Alongside the regular match types, players could choose special modifiers to make fights more interesting: Tag and Item Mode.

- Tag matches allowed players to play with two characters of their choice. By pressing a button, they could switch characters during the course of the fight. However, if one of the characters was killed, the player could no longer switch to that character. When one of the player's characters was knocked out, the player was automatically switched to their other character.
- Item Mode matches had "power ups" dropped onto the battlefield at regular intervals throughout the match, that could be used by the player that picked them up. These power ups granted the player special abilities, such as invisibility or invincibility, for a short duration of time. Each player could store up to three power ups at any time. If a player was killed while holding power ups, they would be dropped on their feet and would become available to be picked up by other players.

==Closure==
From 2013 to 2015, all of the Grand Chase servers ceased operations; the North American server was shut down on April 15, 2015, after eight years of operations, as KOG encouraged its players to migrate to Elsword. The Philippine publisher Level Up! Games, with support of the Brazilian and Philippine community, offered to buy the rights of the game, but KOG Studios refused. The Asian servers were shut down on December 31, 2015.

=== Legacy ===
On July 30, 2015, only a few months after the closure of Grand Chase in North America, the South Korean company Eyedentity Games published Grand Chase M, a short-lived mobile port of the game developed by Da Vinci Games, for Android and iOS systems. According to the publisher, Grand Chase M hit 2 million downloads 1 week after its release globally.
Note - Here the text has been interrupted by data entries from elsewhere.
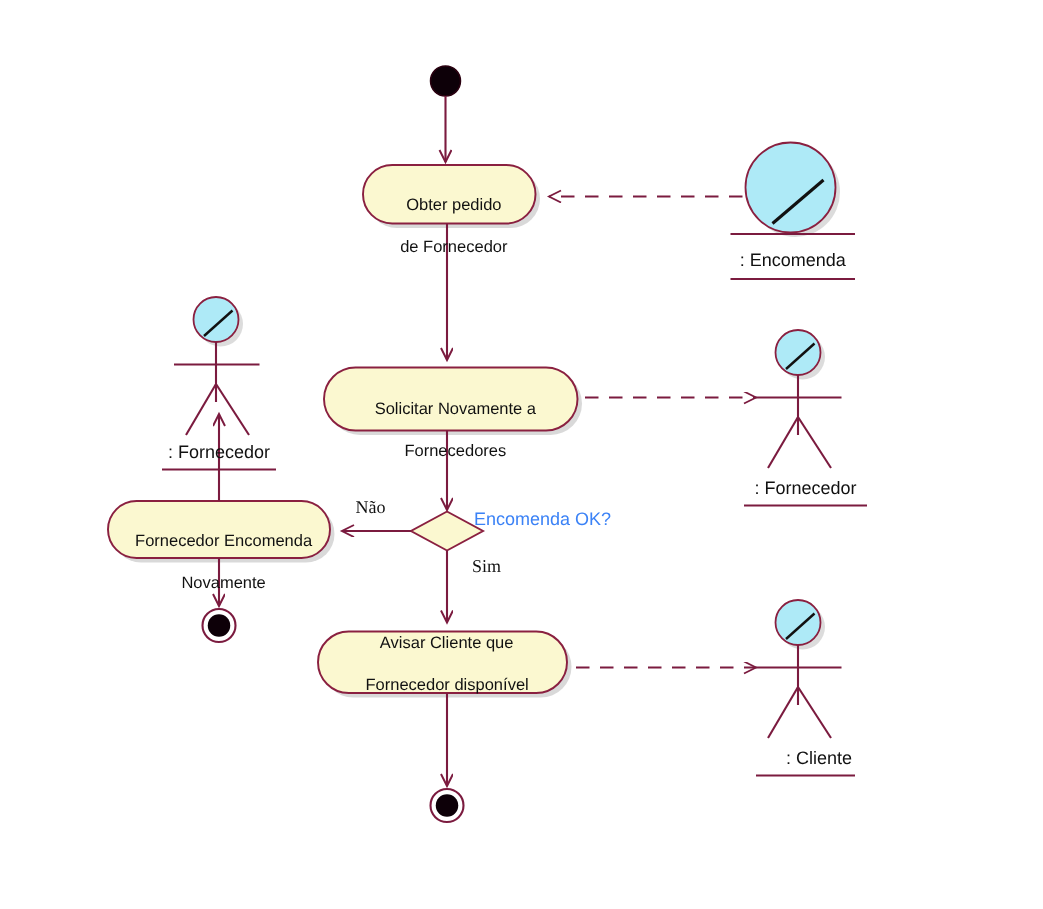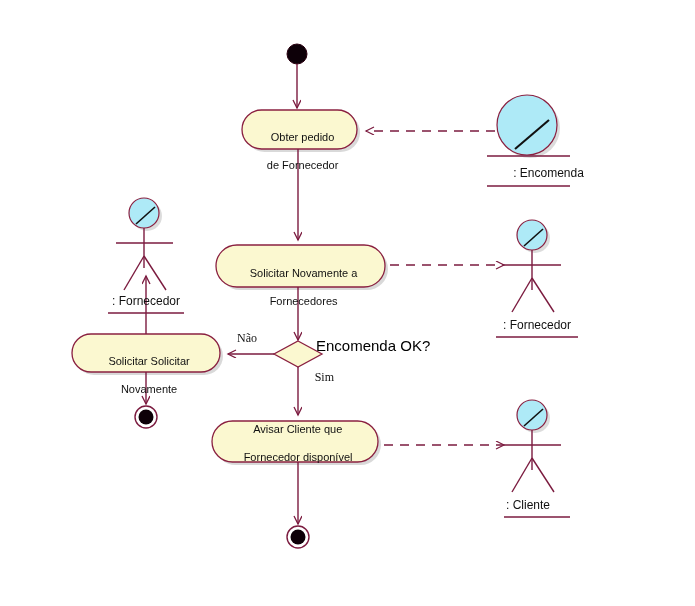--- a/index.html
+++ b/index.html
@@ -214,7 +214,7 @@
 
 <div class="node-label guard-label" style="left:300px; top:370px; width:34px; text-align:right;">Sim</div>
 
-<div class="node-label instance-label" style="left:487px; top:166px; width:83px; margin-left:20px;">: Encomenda</div>
+<div class="node-label instance-label" style="left:487px; top:166px; width:83px; ">: Encomenda</div>
 
 <div class="node-label instance-label" style="left:108px; top:294px; width:76px; text-align:center;">: Fornecedor</div>
 

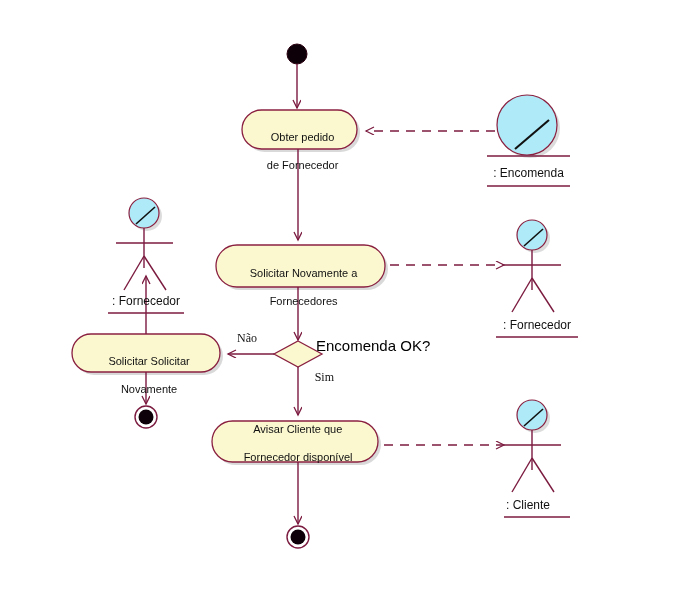--- a/index.html
+++ b/index.html
@@ -45,8 +45,8 @@
     font-family: Liberation Serif, serif;
   }
   .decision-label {
-    font-size: 15px;
-    color: #000000;
+    font-size: 12px;
+    color: #3b82f6;
   }
 </style>
 </head>

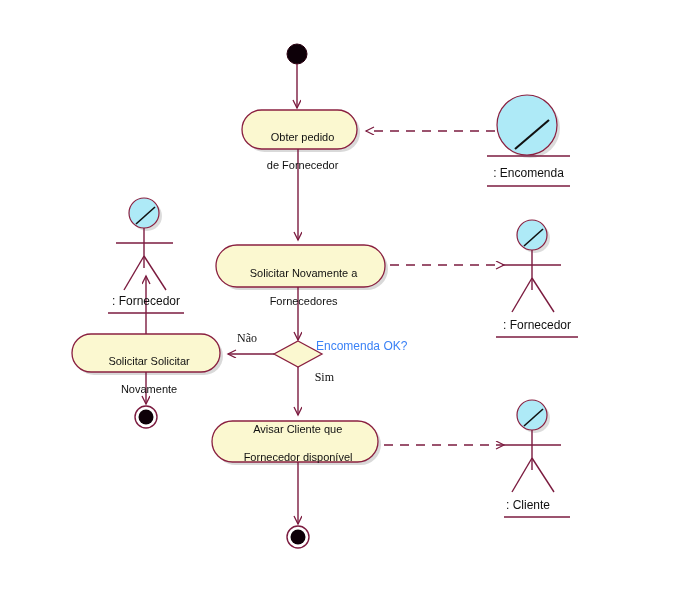--- a/index.html
+++ b/index.html
@@ -199,7 +199,7 @@
 </div>
 
 <div class="node-label activity-label" style="left:72px; top:340px; width:148px;">
-  <span>Solicitar Solicitar</span><br>
+  <span>Fornecedor Encomenda</span><br>
   <span>Novamente</span>
 </div>
 

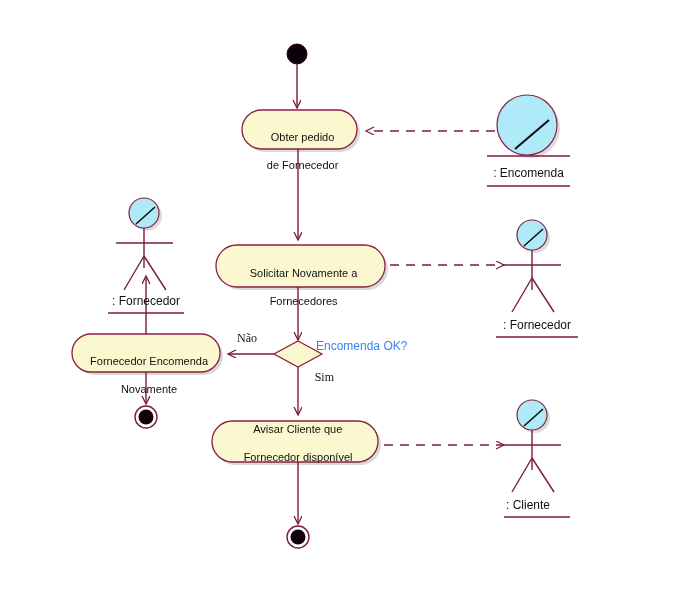--- a/index.html
+++ b/index.html
@@ -220,6 +220,6 @@
 
 <div class="node-label instance-label" style="left:496px; top:318px; width:82px; text-align:center;">: Fornecedor</div>
 
-<div class="node-label instance-label" style="left:484px; top:498px; width:66px; text-align:right;">: Cliente</div>
+<div class="node-label instance-label" style="left:524px; top:498px; width:66px; text-align:left;">: Cliente</div>
 
 </body></html>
==Grand Chase: Dimensional Chaser==

In 2016, KOG Studios announced a mobile game made by itself. KOG Studios and Kakao Games released the game Grand Chase for Kakao in 30 January 2018. In July 2018, the game was released internationally and renamed Grand Chase: Dimensional Chaser in Japan and the Philippines. A Taiwanese server is later opened to form the Asian server alongside Japan and the Philippines, which is also open to other countries in Southeast Asia.

On November 23, 2019, a KOG was no longer part of the game's continuity decisions.

International servers use English, Japanese and Portuguese language voice-overs.

The game serves as the sequel for the PC game, while introducing new characters and setting. The game has different mechanics compared to the original game; The player has to use a team of up to four characters with different classes to run dungeons and defeat monsters and bosses strategically.